Spec ID: glyph-loose-1.0.0
Date: 2026-01-13
Status: Stable
Canonical output for any input in the test corpus is frozen and will not change.
GLYPH-Loose is the schema-optional subset of GLYPH. It provides a deterministic canonical representation for JSON-like data, suitable for hashing, caching, and cross-language interoperability.

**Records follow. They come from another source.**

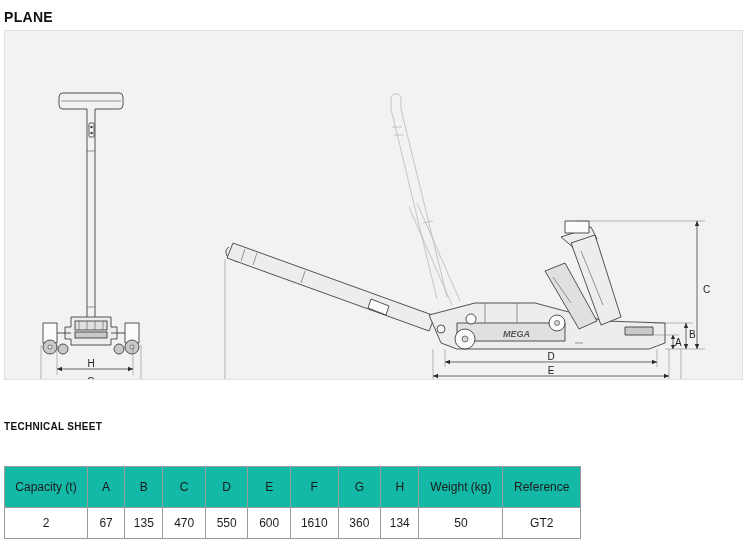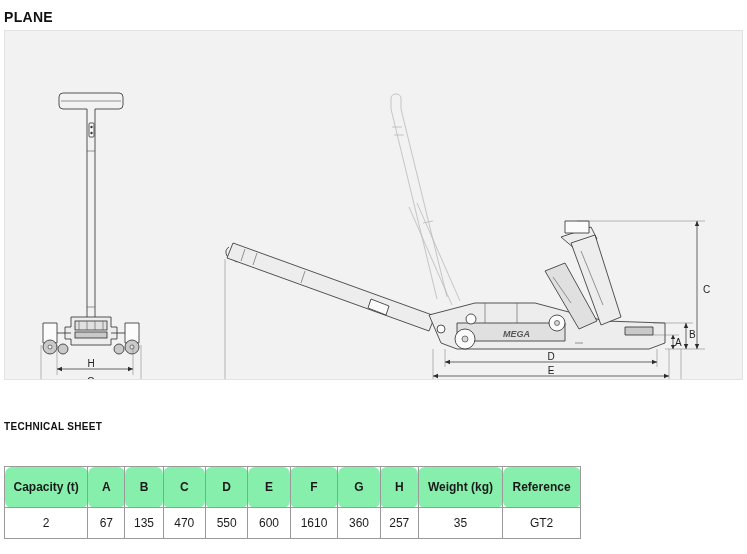--- a/index.html
+++ b/index.html
@@ -69,10 +69,9 @@
   }
   table.tech th {
     height: 38px;
-    font-weight: bold;
+    font-weight: normal;
     font-size: 12px;
-    background: #86efac;
-    border-radius: 7px;
+    background: #14b8a6;
   }
   table.tech td {
     height: 28px;

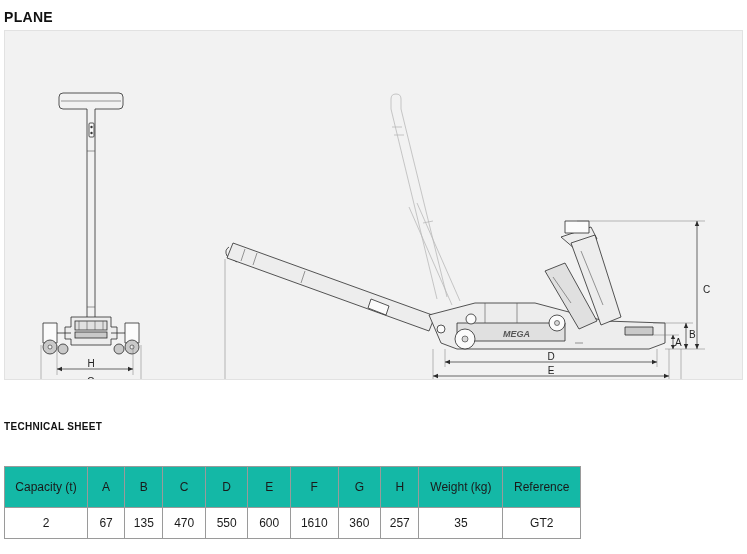--- a/index.html
+++ b/index.html
@@ -287,7 +287,7 @@
           <td>600</td>
           <td>1610</td>
           <td>360</td>
-          <td>257</td>
+          <td>134</td>
           <td>35</td>
           <td>GT2</td>
         </tr>

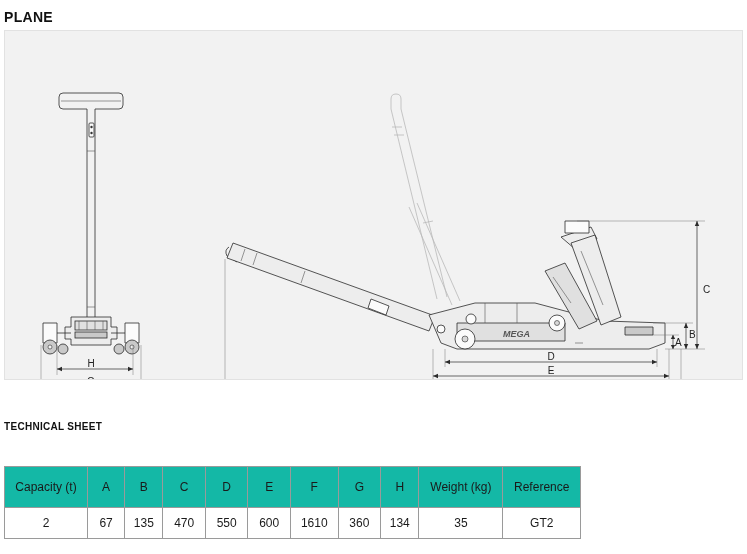--- a/index.html
+++ b/index.html
@@ -288,7 +288,7 @@
           <td>1610</td>
           <td>360</td>
           <td>134</td>
-          <td>35</td>
+          <td>50</td>
           <td>GT2</td>
         </tr>
       </tbody>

- Drop-in JSON replacement - Any valid JSON is valid GLYPH-Loose input
- Deterministic canonical form - Same data always produces same output
- Cross-language parity - Go, JS, and Python implementations produce identical output
- Compact - More token-efficient than JSON for LLM contexts
| Type | Canonical Form | Examples |
|---|---|---|
| null | _ |
_ (accepts ∅, null on input) |
| bool | t / f |
t, f |
| int | Decimal, no leading zeros | 0, 42, -100 |
| float | Shortest roundtrip, e (not E) |
3.14, 1e-06, 1e+15 |
| string | Bare if safe, else quoted | hello, "hello world" |
- Zero: Always
0(not-0, not0.0) - Negative zero: Canonicalizes to
0 - Exponent threshold: Use exponential when
exp < -4orexp >= 15 - Exponent format: 2-digit minimum (
1e-06, not1e-6) - NaN/Infinity: Rejected with error (not JSON-compatible)
A string is "bare-safe" (unquoted) if:
- Non-empty
- First character: Unicode letter or
_ - Remaining characters: Unicode letter, digit,
_,-,.,/ - Not a reserved word:
t,f,true,false,null,none,nil
Otherwise, the string is quoted with minimal escapes.
| Type | Canonical Form |
|---|---|
| list | [ + space-separated elements + ] |
| map | { + sorted key=value pairs + } |
Examples:
[]
[1 2 3]
[_ t 42 hello]
{}
{a=1}
{a=1 b=2 c=3}
Map keys are sorted by bytewise UTF-8 comparison of their canonical string form.
Input: {"b":1,"a":2,"aa":3,"A":4,"_":5}
Output: {A=4 _=5 a=2 aa=3 b=1}
UTF-8 byte order: A (0x41) < _ (0x5F) < a (0x61) < ...
Last-wins policy: When a JSON object has duplicate keys, the last value is used.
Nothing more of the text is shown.